▶ TASK:
In the records below, find the line with "<span> <svg> <path></path>", then copy each line exactly until you have copied the line with "height: 35px ->". Leave any picture out.

▶ DATA SHOWN:

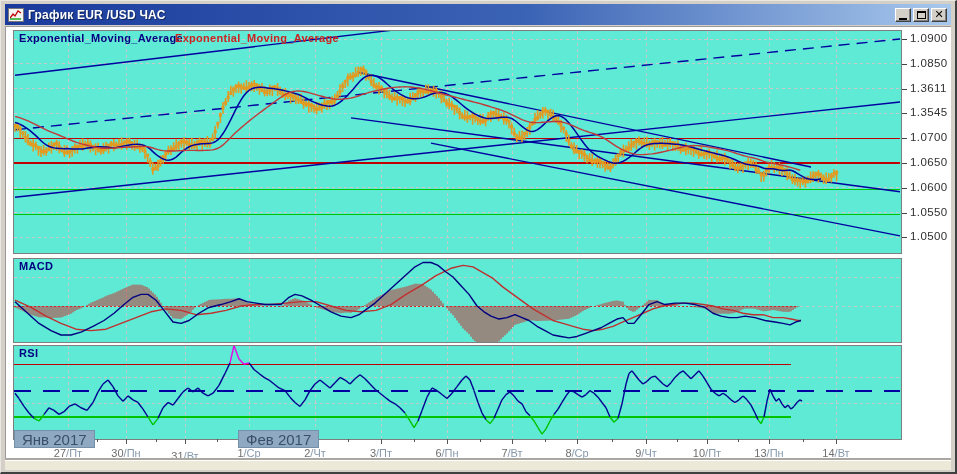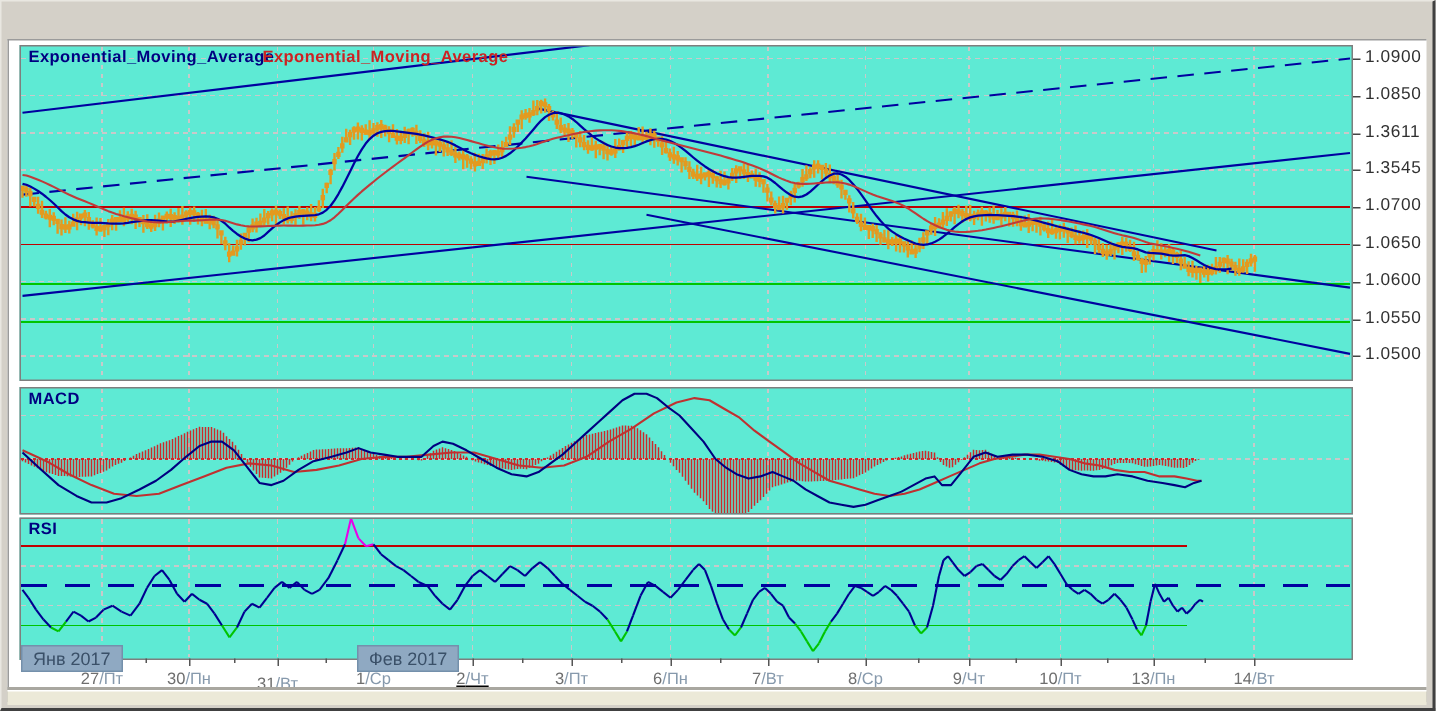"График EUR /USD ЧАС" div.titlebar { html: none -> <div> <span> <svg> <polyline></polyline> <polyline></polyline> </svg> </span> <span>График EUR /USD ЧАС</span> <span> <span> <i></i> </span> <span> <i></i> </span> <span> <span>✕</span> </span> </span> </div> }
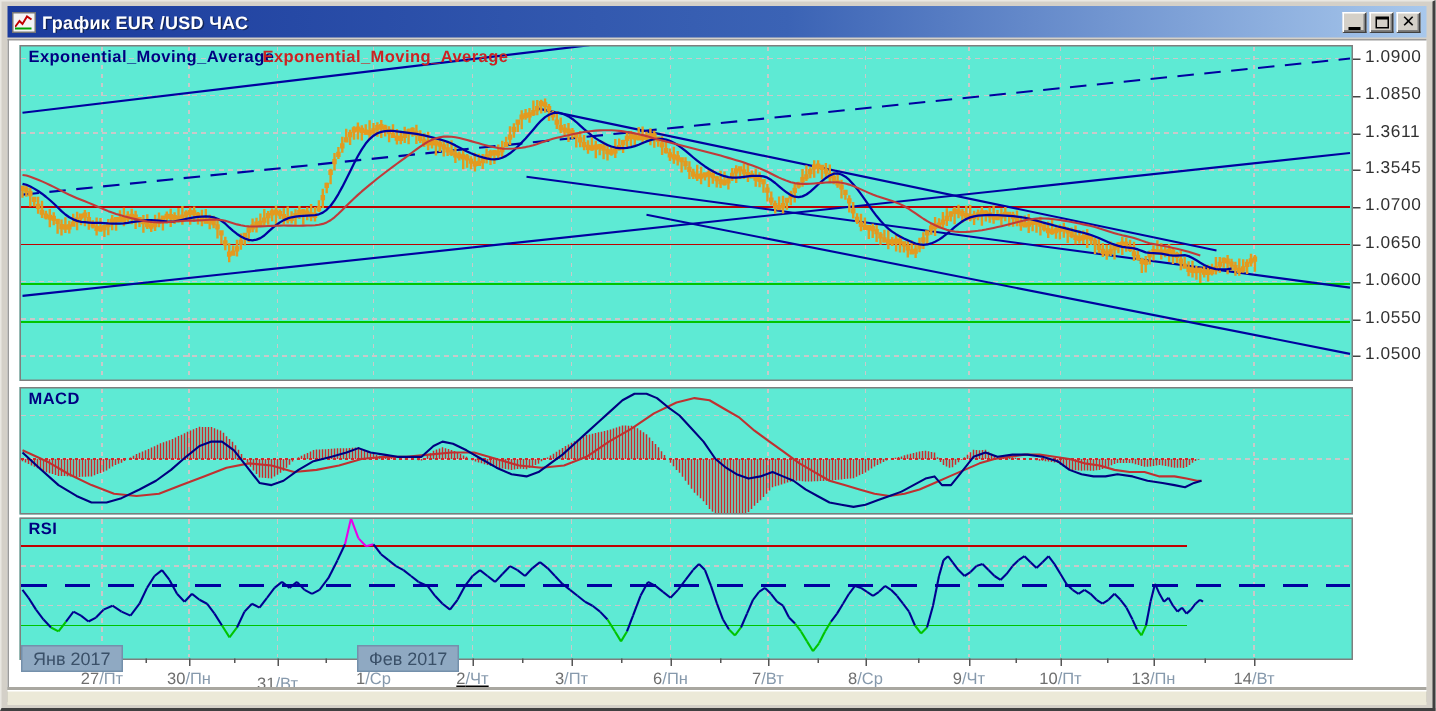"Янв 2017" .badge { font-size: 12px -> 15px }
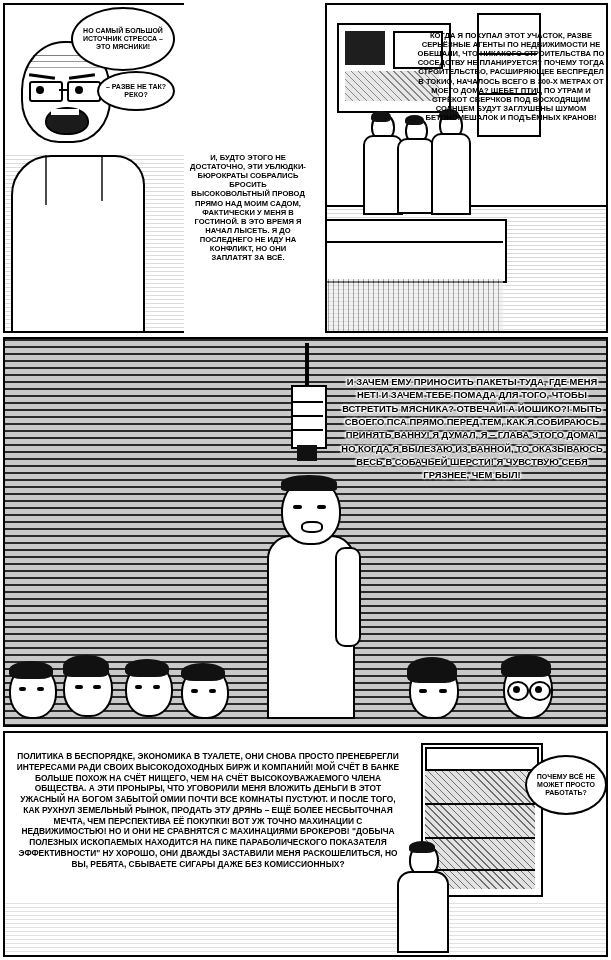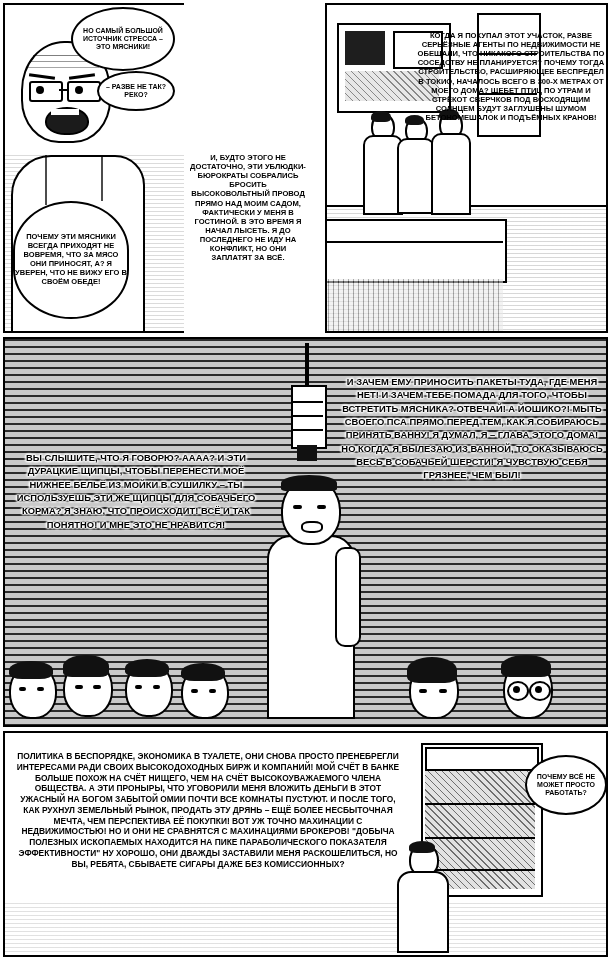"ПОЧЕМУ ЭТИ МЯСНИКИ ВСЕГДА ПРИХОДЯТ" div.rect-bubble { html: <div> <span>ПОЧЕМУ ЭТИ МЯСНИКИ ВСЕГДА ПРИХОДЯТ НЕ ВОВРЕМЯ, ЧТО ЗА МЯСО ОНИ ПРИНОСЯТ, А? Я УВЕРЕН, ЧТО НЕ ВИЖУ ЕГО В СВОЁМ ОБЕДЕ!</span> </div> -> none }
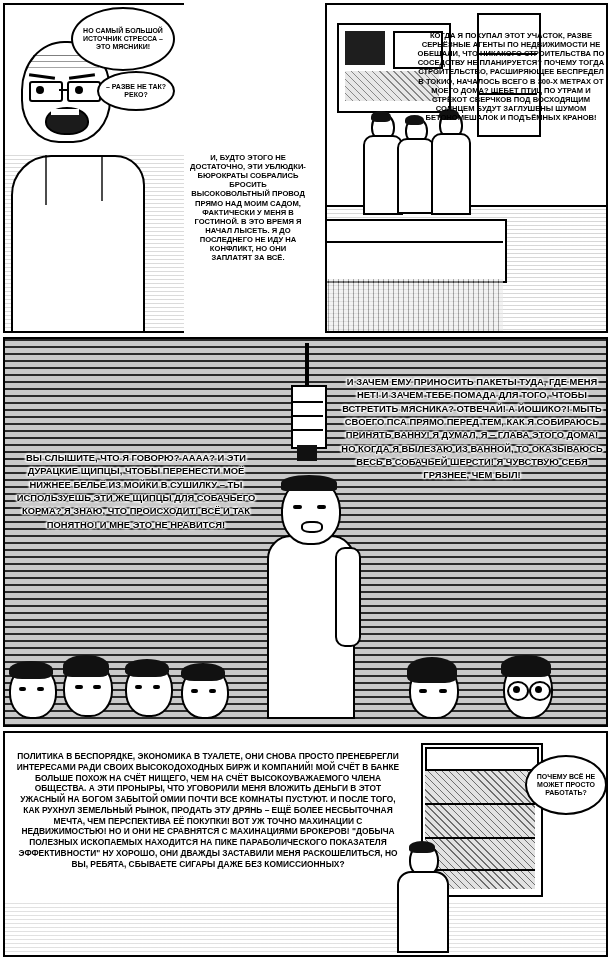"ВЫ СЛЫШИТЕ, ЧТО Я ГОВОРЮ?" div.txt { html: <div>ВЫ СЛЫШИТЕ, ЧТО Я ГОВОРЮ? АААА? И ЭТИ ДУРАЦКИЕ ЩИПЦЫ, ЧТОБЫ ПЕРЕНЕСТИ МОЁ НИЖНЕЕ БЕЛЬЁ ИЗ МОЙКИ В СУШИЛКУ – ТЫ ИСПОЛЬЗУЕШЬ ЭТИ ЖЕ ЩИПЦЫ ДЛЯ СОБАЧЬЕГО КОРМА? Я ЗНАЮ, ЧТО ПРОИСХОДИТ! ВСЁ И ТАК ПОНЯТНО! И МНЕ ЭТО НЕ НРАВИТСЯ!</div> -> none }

* * *

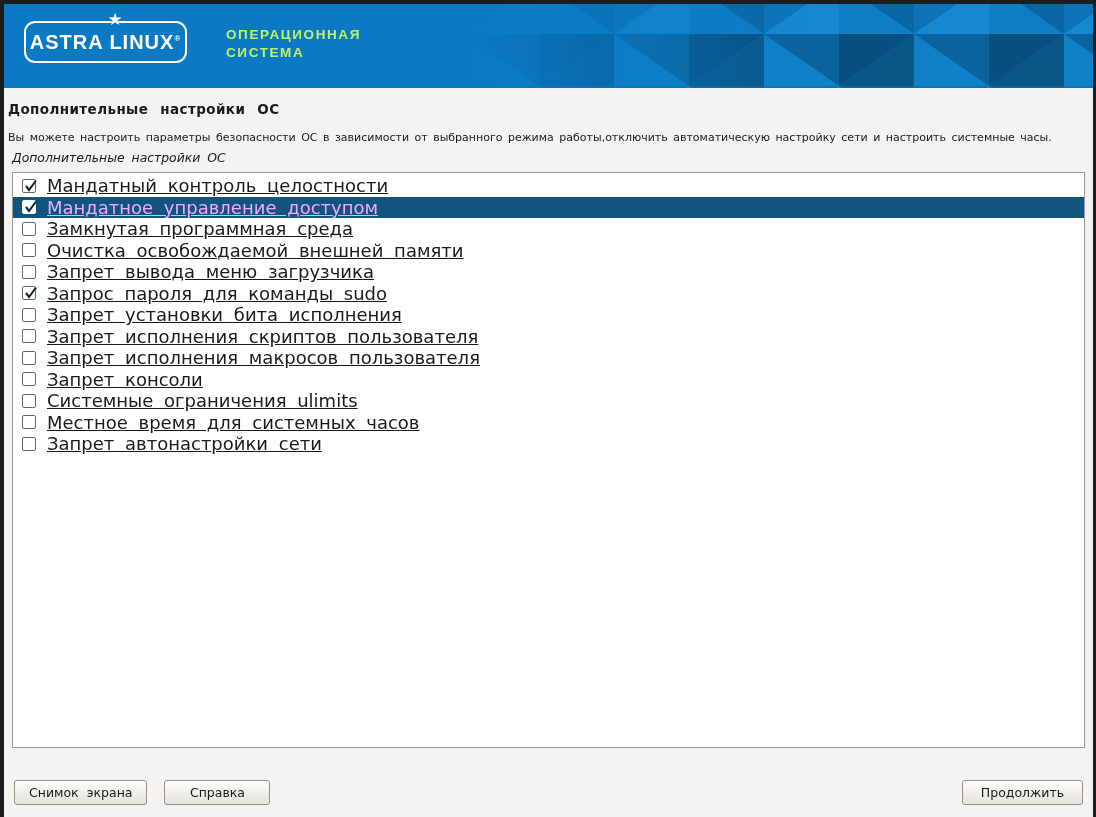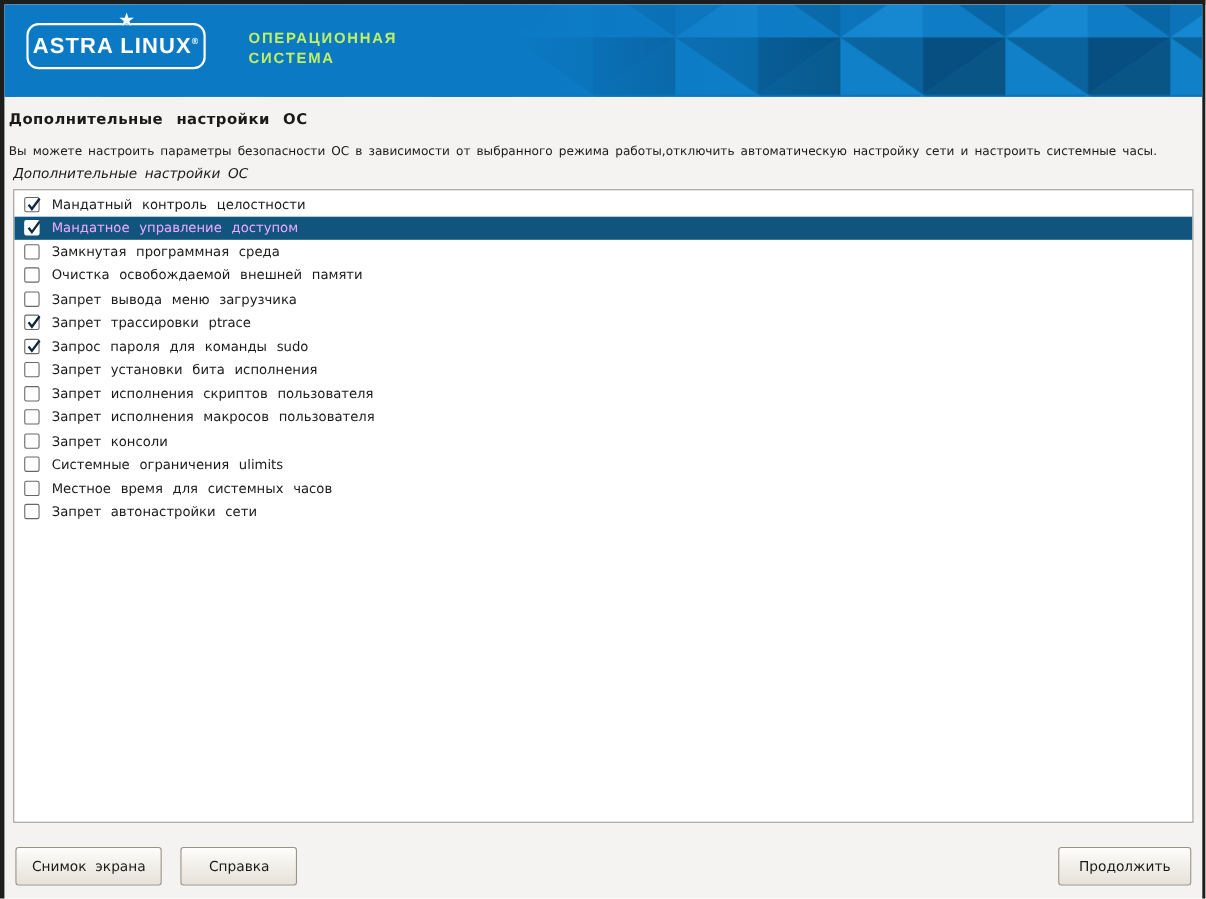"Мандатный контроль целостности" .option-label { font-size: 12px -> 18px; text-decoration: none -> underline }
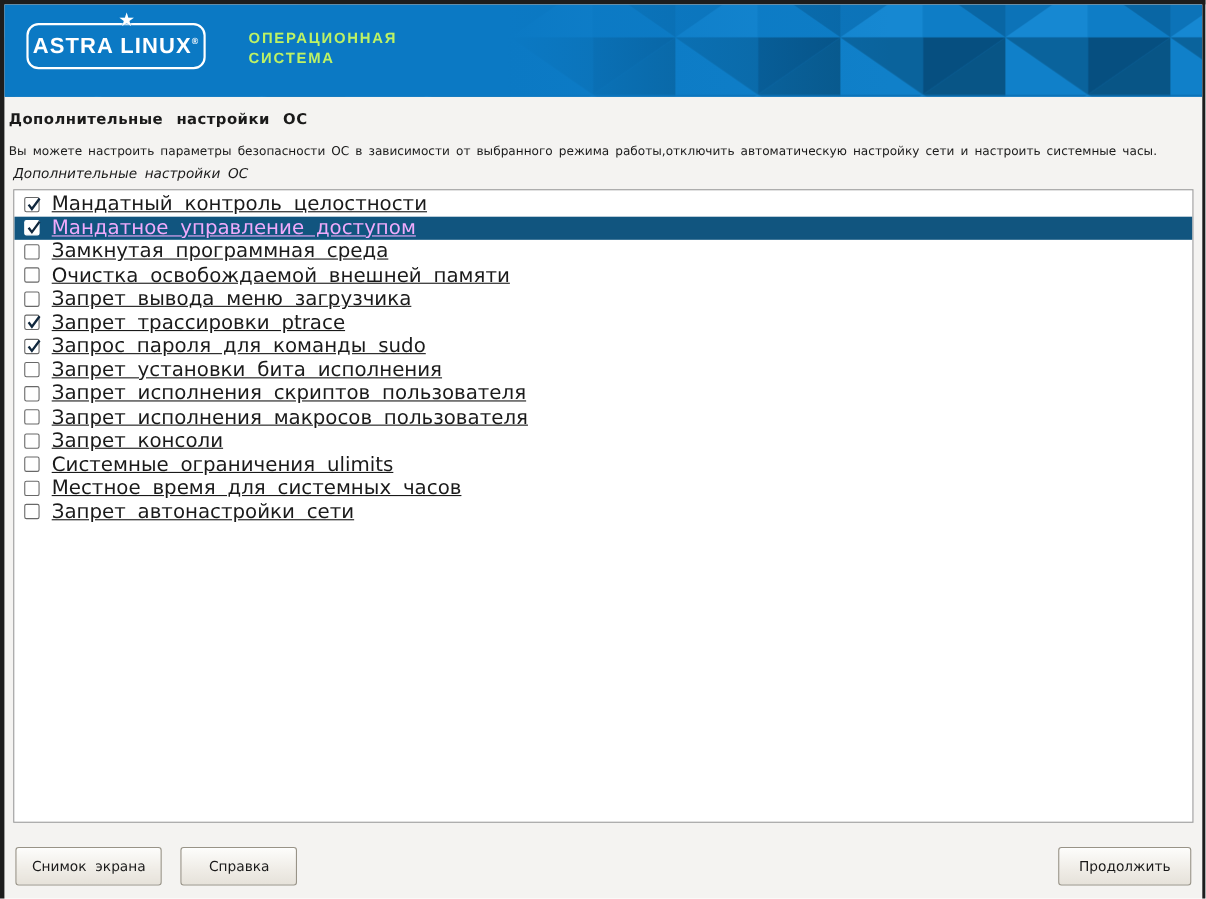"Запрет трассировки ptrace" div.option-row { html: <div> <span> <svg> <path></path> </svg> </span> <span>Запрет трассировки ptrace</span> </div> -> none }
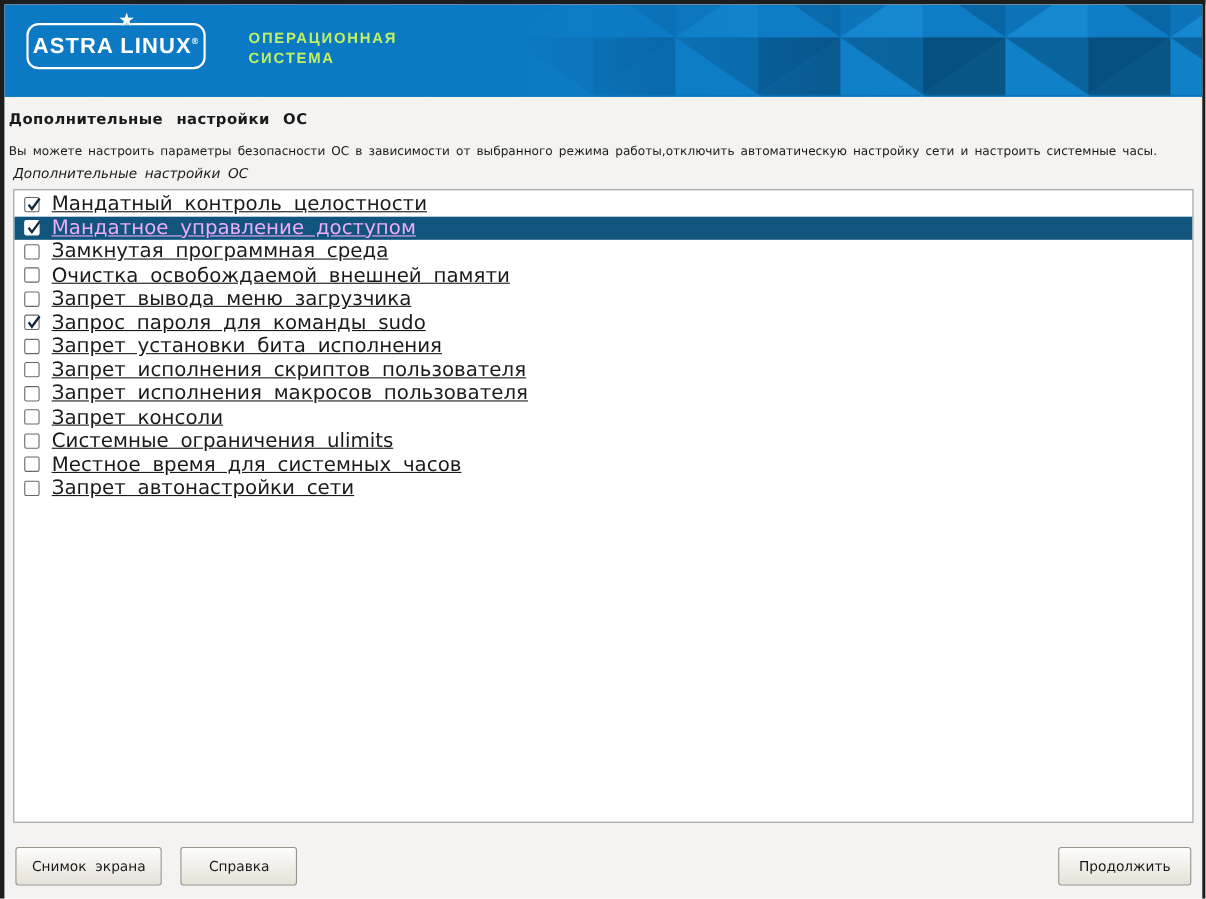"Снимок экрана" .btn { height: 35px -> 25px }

▶ EXERCISE ANSWER:
"Запрет трассировки ptrace" div.option-row { html: <div> <span> <svg> <path></path> </svg> </span> <span>Запрет трассировки ptrace</span> </div> -> none }
"Снимок экрана" .btn { height: 35px -> 25px }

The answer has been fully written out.